The latest disc of his music, Fremde Zeit Addendum 5, reveals that there’s actually quite a lot – though its nature is rather surprising. The album features a single hour-long work of Ullmann’s, Solo V for piano, though describing it as “for piano” doesn’t even begin to hint at the reality of what this piece does, or is. As with the other solo works released by Edition RZ, the piano is situated in a vast space, becoming a microscopic presence within a seemingly infinite macroscopic universe. This bears strong similarities to the way the bassoon is perceived in Müntzers stern (one of my best albums of last year), though there’s much less sense here of the solo instrument causing the environment to resonate.

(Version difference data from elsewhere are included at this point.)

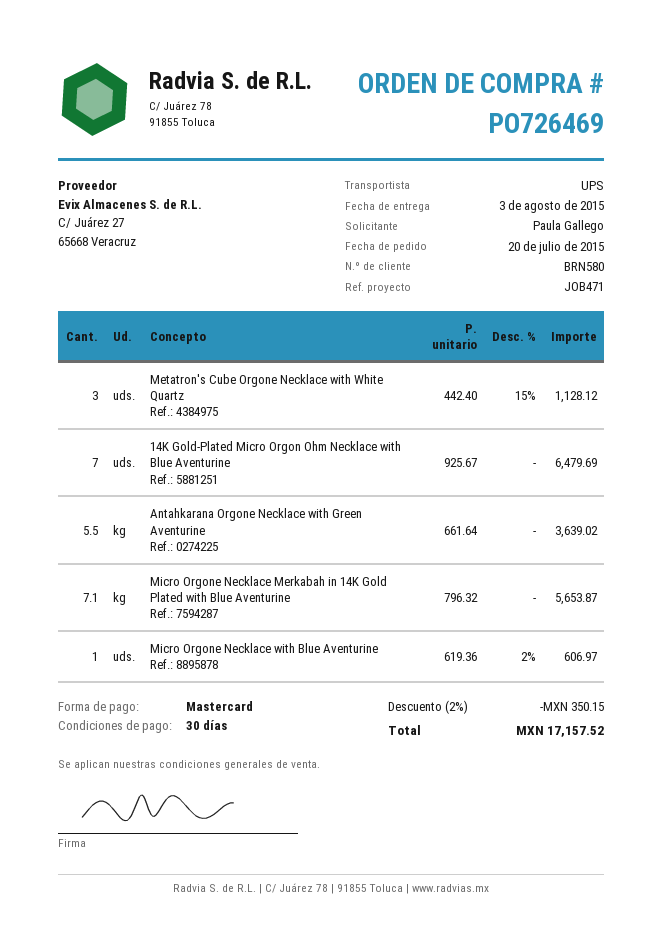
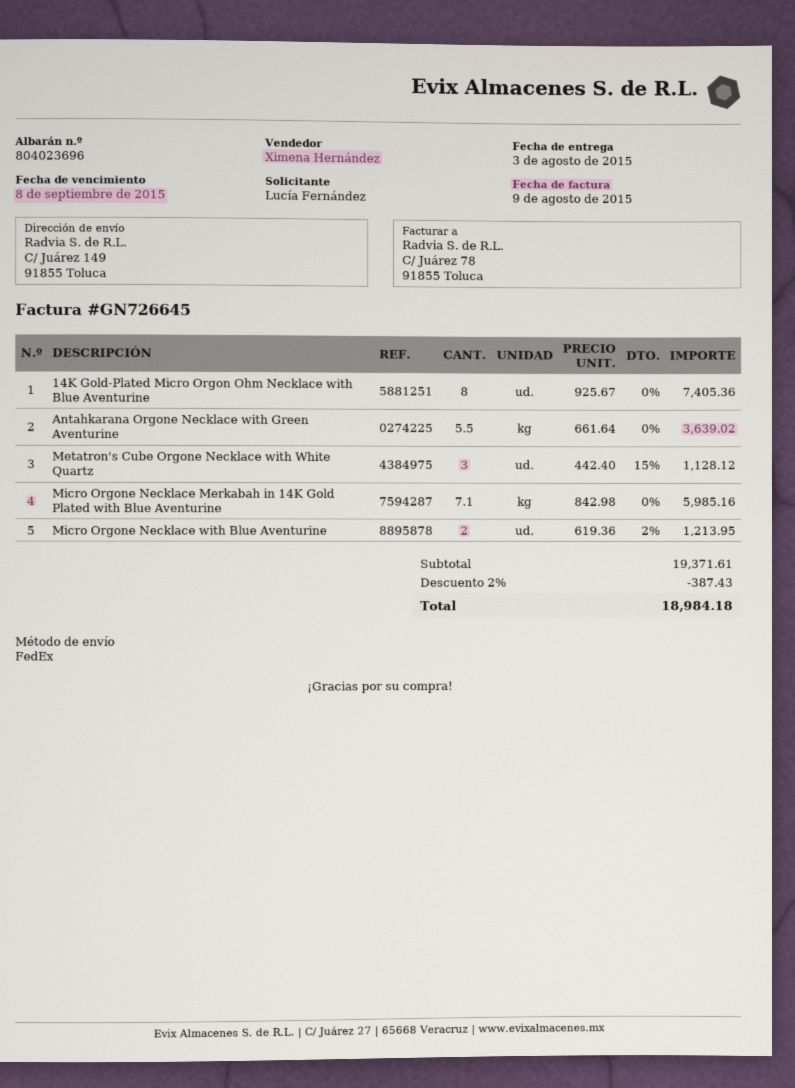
ordered by: Paula Gallego -> Lucía Fernández
shipping method: UPS -> FedEx
14K Gold-Plated Micro Orgon Ohm Necklace with Blue Aventurine: 7 x 925.67 = 6479.69 -> 8 x 925.67 = 7405.36
Micro Orgone Necklace Merkabah in 14K Gold Plated with Blue Aventurine: 7.1 x 796.32 = 5653.87 -> 7.1 x 842.98 = 5985.16
Micro Orgone Necklace with Blue Aventurine: 1 x 619.36 - 2% = 606.97 -> 2 x 619.36 - 2% = 1213.95
discount: 2% = 350.15 -> 2% = 387.43
total: 17157.52 -> 18984.18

Instead – and even as i write this i’m wondering whether i’ve had this experience before in Ullmann’s work but i really don’t think i have – there’s the impression of non-music, that the octave bands of ostensible air noise (actually created with horsehair on the piano strings) within which small instances of something unidentifiable recede as quickly as they emerge, could be some kind of natural phenomenon: soft wind filtered through pipes; a far-off industrial process; a speculative rendering of astronomical data. Because of this, it lacks something of the fragility that typifies many of Ullmann’s compositions; there’s something unassailable about it – it is what it is, everywhere – and it’s hard not to register that as not merely enigmatic but downright uncanny. The role of the piano, performed in this recording by Lukas Rickli and three assistants, is not so much to be played as touched, teased and tickled, introducing sprinklings of infinitesimal glitter from its top-end innards and soft but ominous buzzings like tiny crackles of electricity that defy their gentleness and sound extremely dissonant against the hovering octaves of air.

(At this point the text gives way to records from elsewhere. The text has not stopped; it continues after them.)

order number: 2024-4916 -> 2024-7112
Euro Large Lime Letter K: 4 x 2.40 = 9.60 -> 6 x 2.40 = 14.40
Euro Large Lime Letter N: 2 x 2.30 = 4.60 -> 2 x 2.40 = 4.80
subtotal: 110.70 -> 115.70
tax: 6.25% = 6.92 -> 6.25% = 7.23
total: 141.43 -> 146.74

Yet all this is mere introduction. As the work continues, the piano is used more assertively to introduce brief glimpses of something almost recognisable. One or two isolated notes are followed, several minutes later, by a little phrase – which sounds extraordinarily loud in this apparently passive environment – in turn followed by further phrases that suggest the makings of a conventional melodic or harmonic progression. From one perspective, drenched in reverb and surrounded by noise, these halting motes of possible music take on a hauntological aspect, the noise an obfuscating hiss, the reverb making each one an echo of a dimly-recalled thought from long ago. Yet from a less melancholic perspective the way the surrounding ambiance loses all sense of passivity, perceived now as a presence rather than an absence, suggests something more uplifting: a deployment of negative sonic space that effortlessly overwhelms the piano such that these miniature morsels are all it can enunciate. Reactions of wonder in response to the numinous.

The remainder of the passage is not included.